Description of the task:
Copy each line from the records below in which the word "center" is found.

Data extracted from a collection

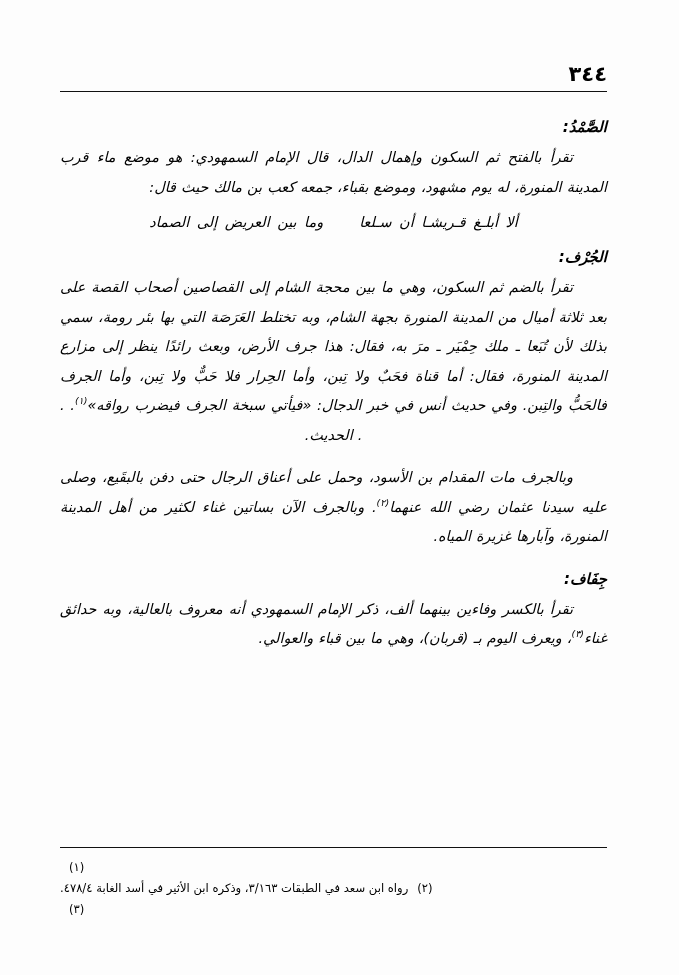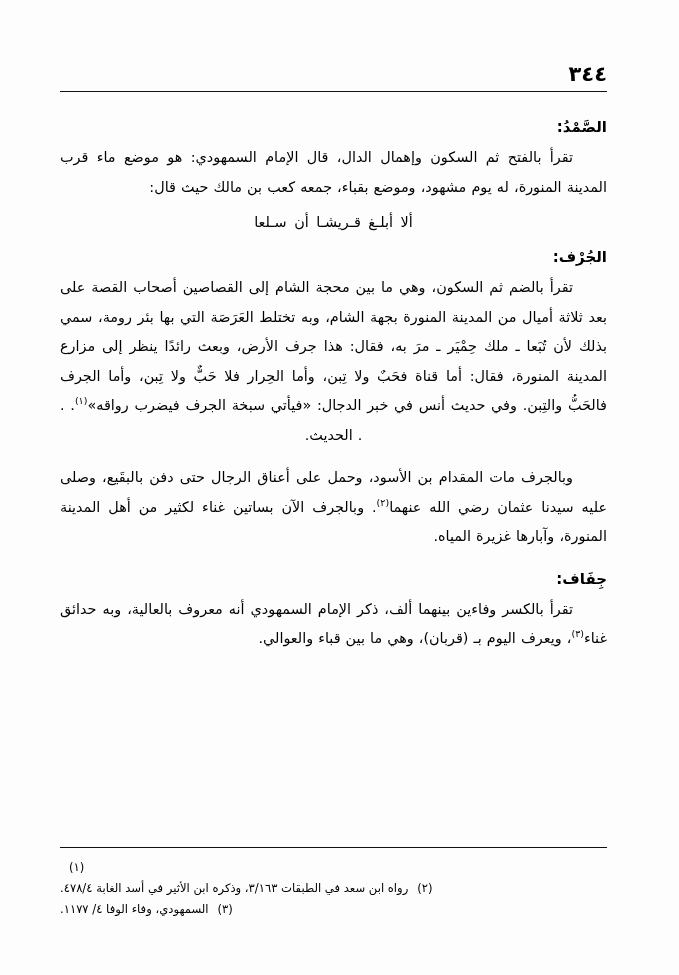--- a/index.html
+++ b/index.html
@@ -58,6 +58,7 @@
     direction: rtl;
     text-align: justify;
     margin-top: 26px;
+    font-style: italic;
   }
 
   .entry-head {

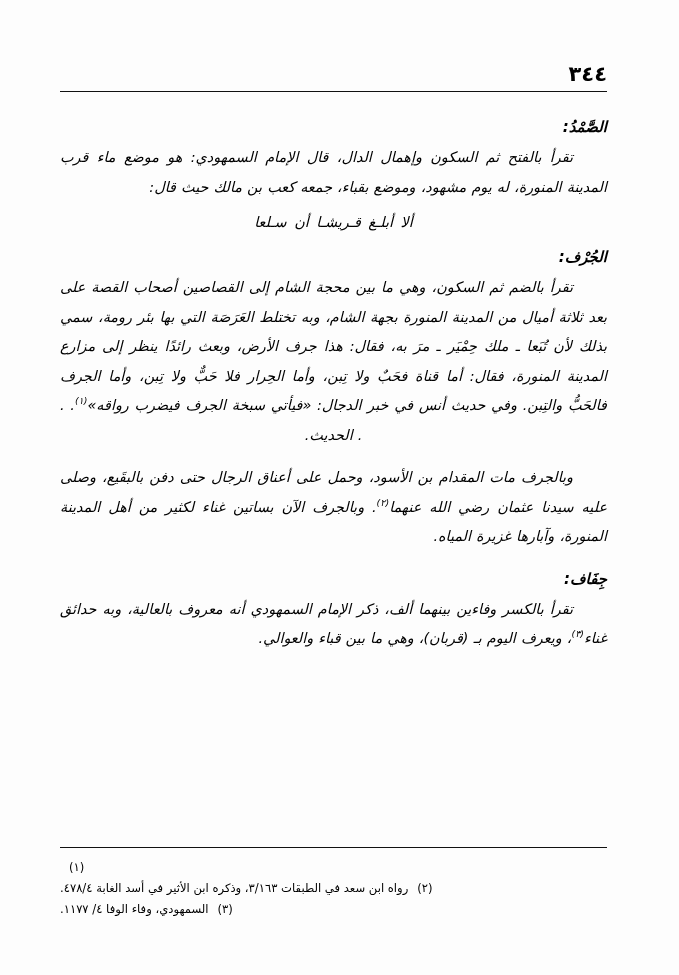--- a/index.html
+++ b/index.html
@@ -148,6 +148,7 @@
 
       <div class="verse">
         <span class="hemistich">ألا أبلـغ قـريشـا أن سـلعا</span>
+        <span class="hemistich">وما بين العريض إلى الصماد</span>
       </div>
 
       <h2 class="entry-head spaced">الجُرْف:</h2>

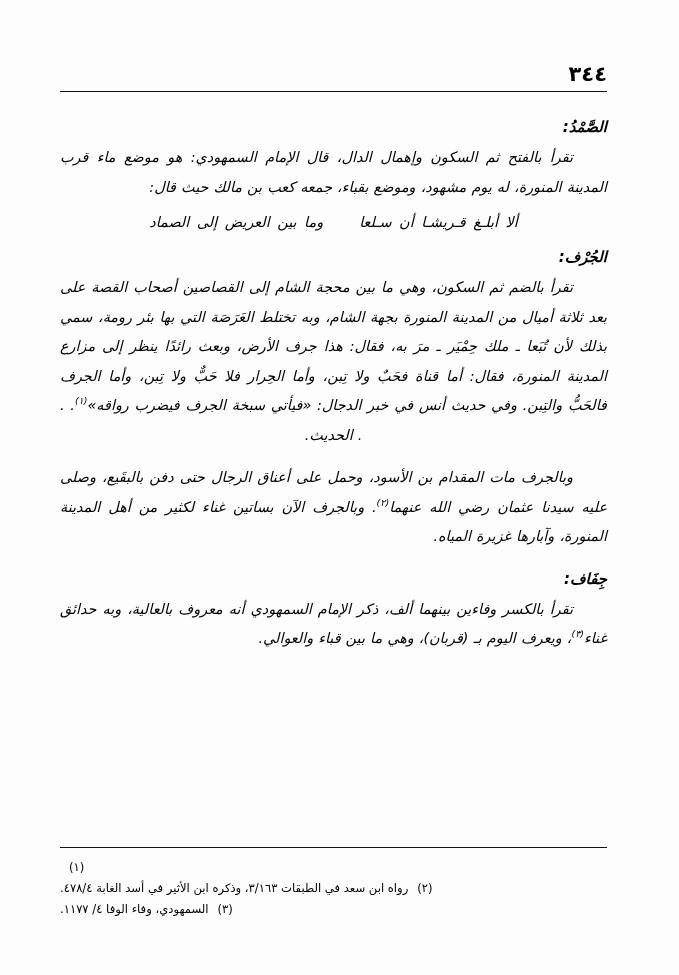--- a/index.html
+++ b/index.html
@@ -177,7 +177,6 @@
 
       <div class="fn-row">
         <span class="fn-marker">(٣)</span>
-        <span class="fn-text">السمهودي، وفاء الوفا ٤/ ١١٧٧.</span>
       </div>
     </div>
 

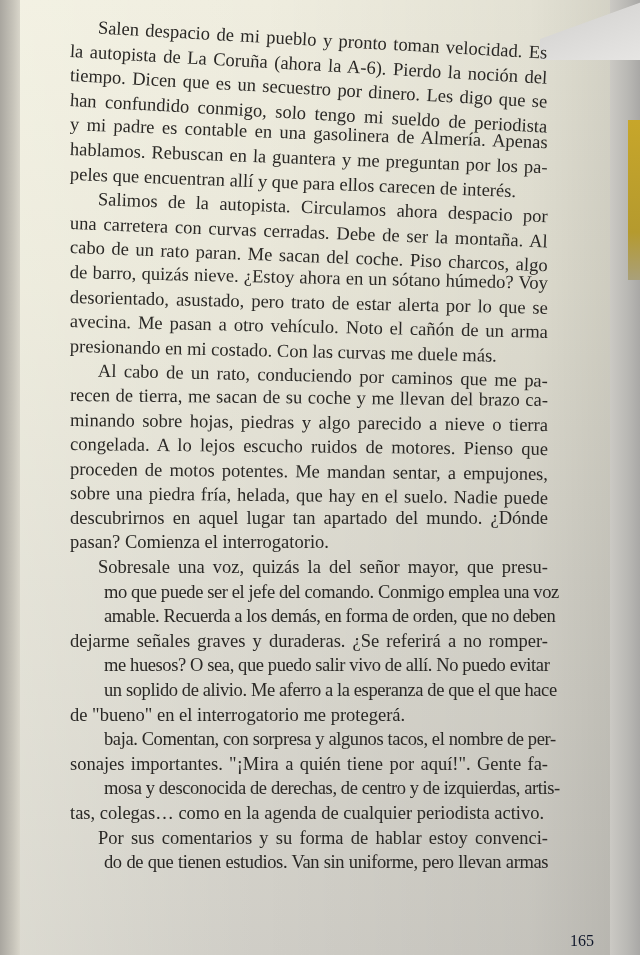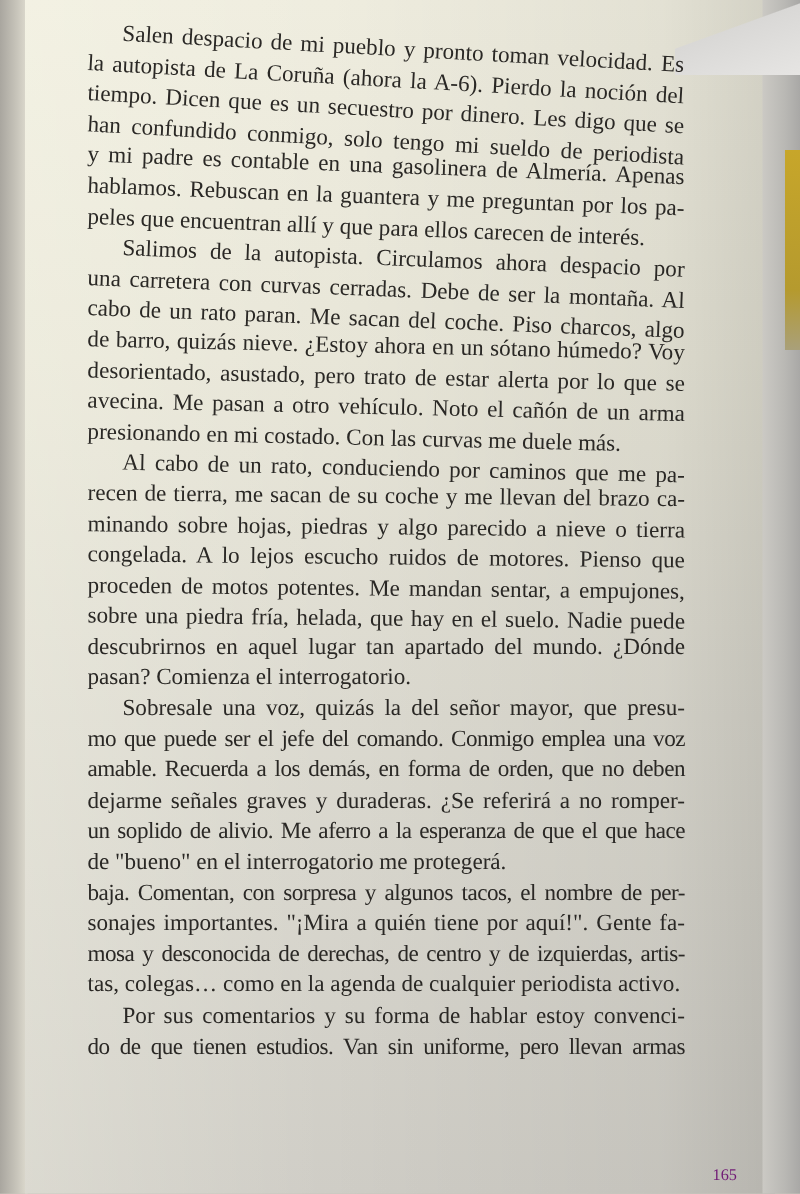--- a/index.html
+++ b/index.html
@@ -48,7 +48,7 @@
   .skew3 { transform: rotate(1.3deg); transform-origin: left center; }
   .skew4 { transform: rotate(0.6deg); transform-origin: left center; }
   .skew5 { transform: rotate(0deg); }
-  .condensed { letter-spacing: -0.4px; }
+  .condensed { letter-spacing: -0.4px; margin-left: 34px; }
   .page-number {
     position: absolute; left: 570px; top: 932px;
     font-size: 13px; color: #701a75;

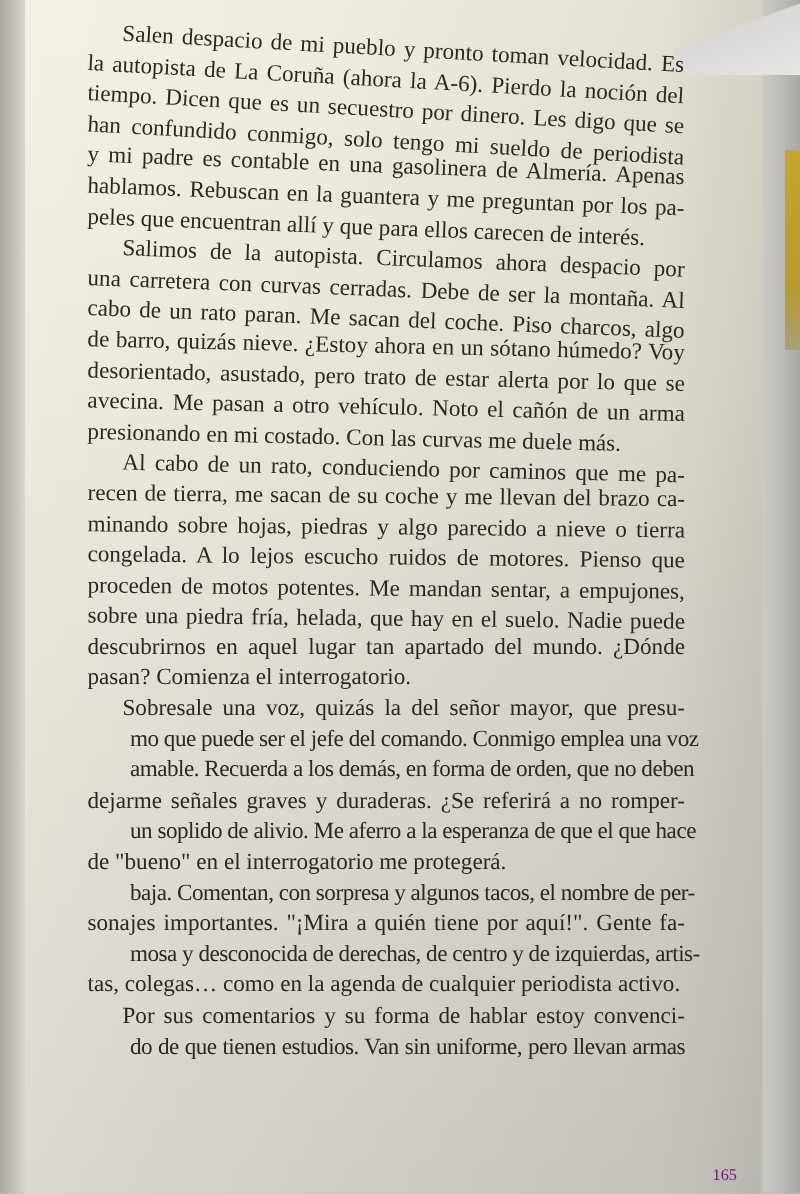--- a/index.html
+++ b/index.html
@@ -96,6 +96,7 @@
   <span class="line skew5 condensed">mo que puede ser el jefe del comando. Conmigo emplea una voz</span>
   <span class="line skew5 condensed">amable. Recuerda a los demás, en forma de orden, que no deben</span>
   <span class="line skew5">dejarme señales graves y duraderas. ¿Se referirá a no romper-</span>
+  <span class="line skew5 condensed">me huesos? O sea, que puedo salir vivo de allí. No puedo evitar</span>
   <span class="line skew5 condensed">un soplido de alivio. Me aferro a la esperanza de que el que hace</span>
   <span class="line last skew5">de "bueno" en el interrogatorio me protegerá.</span>
 

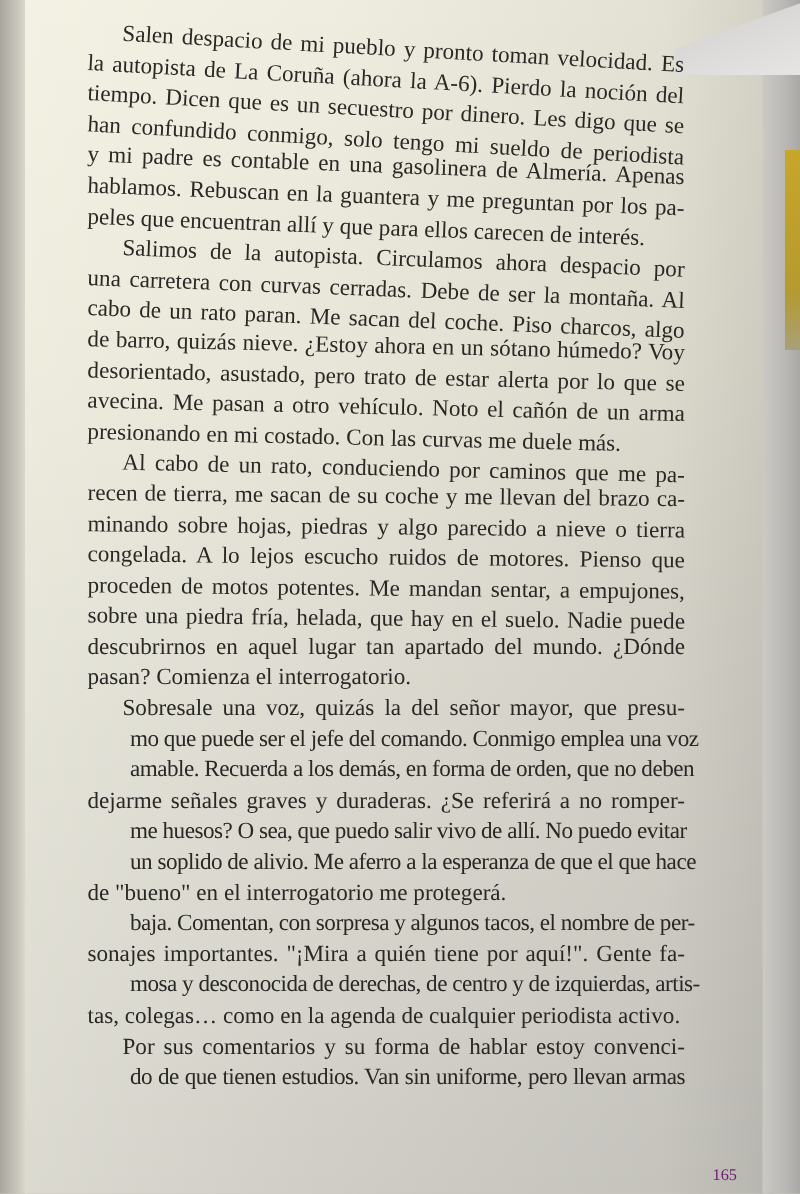--- a/index.html
+++ b/index.html
@@ -51,7 +51,7 @@
   .condensed { letter-spacing: -0.4px; margin-left: 34px; }
   .page-number {
     position: absolute; left: 570px; top: 932px;
-    font-size: 13px; color: #701a75;
+    font-size: 16px; color: #0f172a;
   }
 </style>
 </head>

Solution:
   .skew3 { transform: rotate(1.3deg); transform-origin: left center; }
   .skew4 { transform: rotate(0.6deg); transform-origin: left center; }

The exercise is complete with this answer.